Fibroblast cells are known to have an ability to synthesize and secrete nerve growth factor (NGF). To investigate the mechanism of action of the iron-binding protein, lactoferrin (Lf), on cultured animal cells, the effect of bovine Lf (bLf) on NGF synthesis/secretion in mouse fibroblast cells was examined. Both apo- and holo-bLf induced an increase in NGF content in the cell-conditioned medium(CM) of mouse L-M cells, a line derived from L929 fibroblast cells, with similar effectiveness.
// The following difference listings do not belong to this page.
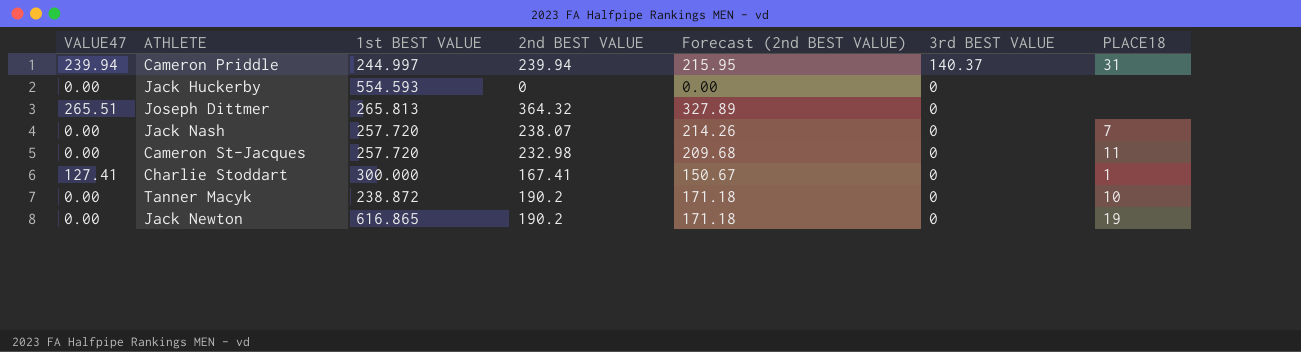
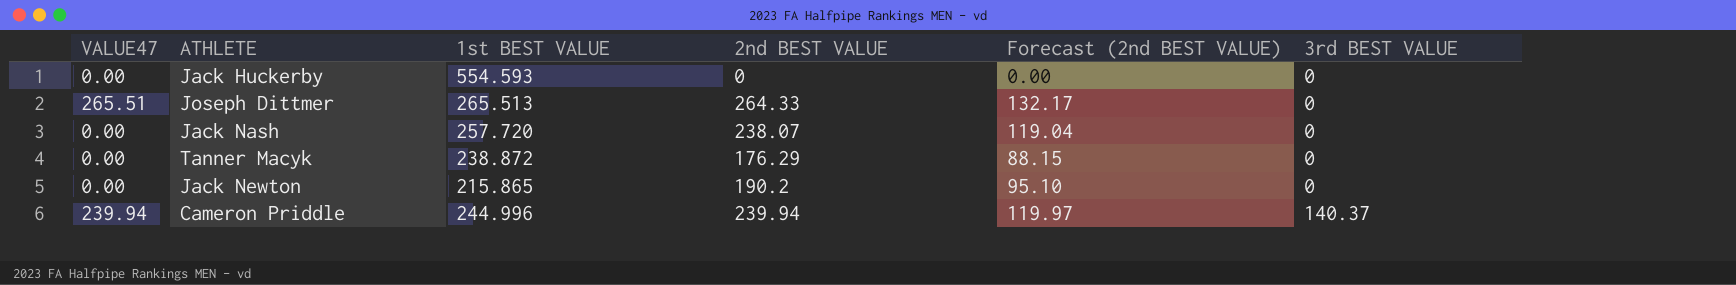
row order: 3rd BEST VALUE descending -> 3rd BEST VALUE ascending
column PLACE18 | position: 7 -> none
column Forecast (2nd BEST VALUE) | formula: [2nd BEST VALUE] * 0.9 -> [2nd BEST VALUE] * 0.5
row Cameron St-Jacques: 0.00 | 257.720 | 232.98 | 209.68 | 0 | 11 -> none
row Charlie Stoddart: 127.41 | 300.000 | 167.41 | 150.67 | 0 | 1 -> none
Joseph Dittmer | 1st BEST VALUE: 265.813 -> 265.513
Joseph Dittmer | 2nd BEST VALUE: 364.32 -> 264.33
Tanner Macyk | 2nd BEST VALUE: 190.2 -> 176.29
Jack Newton | 1st BEST VALUE: 616.865 -> 215.865
Cameron Priddle | 1st BEST VALUE: 244.997 -> 244.996

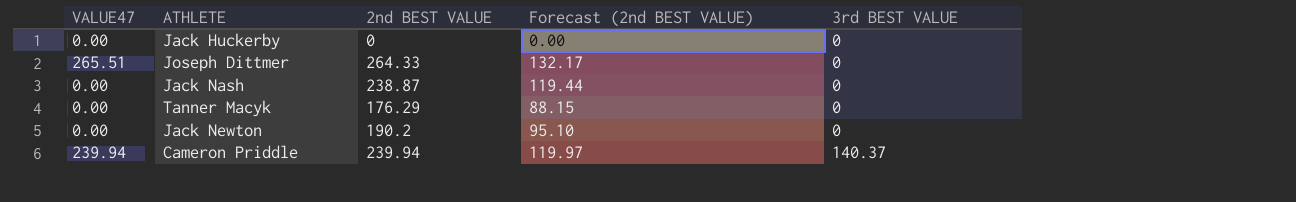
column 1st BEST VALUE | position: 3 -> none
Jack Nash | 2nd BEST VALUE: 238.07 -> 238.87
Jack Nash | Forecast (2nd BEST VALUE): 119.04 -> 119.44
The increase in NGF content in the CM of L-M cells cultured with bLf was not dependent on the induction of increase in cell numbers, but was due to induction of de novo synthesis of NGF in individual cells by bLf. Human Lf(hLf) also increased NGF content. However, apo- and holo- bovine transferrin (bTf) failed to stimulate the NGF synthesis. The time-dependent induction of NGF in L-M cells by bLf was different from that induced by basic fibroblast growth factor(bFGF) and bLf showed an additive effect with bFGF. These results suggest that the induction of NFG synthesis depends on a mechanism different from iron transport or bFGF.